Stucco is a type of plaster or cement mixed with a binder that adds insulating abilities. Stucco is naturally porous. This means that moderate amounts of moisture can pass through it without reaching the exterior walls of a house. However, stucco can only absorb so much water. In areas with frequent heavy rainfall, stucco isn’t a great choice.
TYPES OF STUCCO
Traditional or portland cement stucco is usually applied to a surface in three layers. This amounts to a scratch coat, a base coat, and a colored or finish coat. The first layer can go directly on a concrete or masonry wall. If the wall is another material or if it has been painted, metal lath must be installed first. Once the stucco dries, the installers repeat the process of applying the stucco and allowing it to set. Exterior Insulation and Finish System (EIFS) is another form of stucco. It’s sometimes referred to as synthetic stucco. EIFS is made of a layer of polystyrene insulation board covered with one finish layer of stucco. The first layer of EIFS is glued and/or mechanically fastened to the exterior wall. Portland cement stucco is most often installed on homes with masonry or concrete walls. EIFS is the more popular choice for homes with wood framing.
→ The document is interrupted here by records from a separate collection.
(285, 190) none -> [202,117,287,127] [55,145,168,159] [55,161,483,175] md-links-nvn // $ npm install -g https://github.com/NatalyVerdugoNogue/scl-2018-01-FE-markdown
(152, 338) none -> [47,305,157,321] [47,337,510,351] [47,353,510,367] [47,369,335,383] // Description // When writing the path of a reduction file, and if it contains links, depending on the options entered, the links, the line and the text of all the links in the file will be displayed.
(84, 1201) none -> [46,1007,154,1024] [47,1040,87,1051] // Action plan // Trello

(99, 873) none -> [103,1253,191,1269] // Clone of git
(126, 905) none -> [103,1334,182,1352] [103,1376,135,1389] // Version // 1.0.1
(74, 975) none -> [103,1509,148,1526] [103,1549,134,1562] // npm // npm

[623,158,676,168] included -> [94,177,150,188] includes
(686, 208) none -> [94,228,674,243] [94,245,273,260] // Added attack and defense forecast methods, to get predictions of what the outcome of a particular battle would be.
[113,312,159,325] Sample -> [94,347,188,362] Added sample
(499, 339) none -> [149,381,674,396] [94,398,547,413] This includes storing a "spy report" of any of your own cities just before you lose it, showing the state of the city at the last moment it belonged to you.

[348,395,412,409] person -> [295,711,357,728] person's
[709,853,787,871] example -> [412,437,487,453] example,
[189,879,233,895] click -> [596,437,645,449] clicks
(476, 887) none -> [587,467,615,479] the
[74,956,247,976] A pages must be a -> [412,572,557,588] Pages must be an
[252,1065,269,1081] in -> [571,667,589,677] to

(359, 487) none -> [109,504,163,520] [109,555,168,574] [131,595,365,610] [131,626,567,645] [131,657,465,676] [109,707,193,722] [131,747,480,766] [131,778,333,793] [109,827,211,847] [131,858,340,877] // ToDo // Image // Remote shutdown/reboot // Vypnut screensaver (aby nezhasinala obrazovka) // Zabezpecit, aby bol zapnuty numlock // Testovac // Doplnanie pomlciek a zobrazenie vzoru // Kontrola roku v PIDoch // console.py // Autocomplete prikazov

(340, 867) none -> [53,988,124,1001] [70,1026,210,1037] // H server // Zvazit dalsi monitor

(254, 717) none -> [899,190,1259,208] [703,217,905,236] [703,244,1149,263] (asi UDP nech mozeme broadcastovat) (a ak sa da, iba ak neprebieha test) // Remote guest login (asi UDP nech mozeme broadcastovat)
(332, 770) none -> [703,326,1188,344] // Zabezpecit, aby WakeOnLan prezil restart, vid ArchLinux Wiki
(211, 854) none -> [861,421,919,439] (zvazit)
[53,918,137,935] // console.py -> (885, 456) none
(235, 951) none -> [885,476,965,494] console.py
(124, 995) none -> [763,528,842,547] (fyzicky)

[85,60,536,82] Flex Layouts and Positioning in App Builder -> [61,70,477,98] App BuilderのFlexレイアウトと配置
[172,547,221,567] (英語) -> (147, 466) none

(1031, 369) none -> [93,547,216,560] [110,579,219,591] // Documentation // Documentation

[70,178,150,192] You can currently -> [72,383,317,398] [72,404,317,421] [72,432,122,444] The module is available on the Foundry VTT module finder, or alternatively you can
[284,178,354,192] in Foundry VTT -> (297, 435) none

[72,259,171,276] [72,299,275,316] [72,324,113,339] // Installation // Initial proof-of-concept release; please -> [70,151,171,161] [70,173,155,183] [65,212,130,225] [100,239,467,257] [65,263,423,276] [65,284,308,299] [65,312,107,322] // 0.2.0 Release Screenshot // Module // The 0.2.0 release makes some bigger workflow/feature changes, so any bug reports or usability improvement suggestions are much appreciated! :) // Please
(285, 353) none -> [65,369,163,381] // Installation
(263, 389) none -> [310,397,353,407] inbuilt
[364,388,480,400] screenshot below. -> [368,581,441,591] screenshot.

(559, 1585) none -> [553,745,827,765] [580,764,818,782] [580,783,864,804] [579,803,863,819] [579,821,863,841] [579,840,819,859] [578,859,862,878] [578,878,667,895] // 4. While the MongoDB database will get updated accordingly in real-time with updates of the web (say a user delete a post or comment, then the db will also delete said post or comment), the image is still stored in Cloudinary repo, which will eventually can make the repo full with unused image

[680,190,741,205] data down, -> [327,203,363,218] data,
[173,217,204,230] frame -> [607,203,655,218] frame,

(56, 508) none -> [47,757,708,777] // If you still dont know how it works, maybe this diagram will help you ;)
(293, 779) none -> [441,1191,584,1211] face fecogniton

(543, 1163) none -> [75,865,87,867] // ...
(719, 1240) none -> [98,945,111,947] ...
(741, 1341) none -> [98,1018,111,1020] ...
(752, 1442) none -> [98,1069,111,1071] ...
EIFS is easier and less time consuming to install than traditional stucco. It is also less susceptible to fading and cracking. EIFS also provides significantly better insulation than traditional stucco. Early versions of EIFS didn’t do a great job of protecting homes from moisture damage. Fortunately, today’s EIFS repels moisture just as efficiently as traditional stucco.
Stucco can crack for a variety of reasons, including weather extremes and foundation settling. A crack can usually be sealed and covered with new stucco. Stucco’s texture, however, makes it hard to fill cracks seamlessly. Natural fading over time often means that a repaired section is a slightly different color from the rest of the house. Have major cracks investigated. The cause of the cracks needs to be fixed to keep your house protected from moisture damage.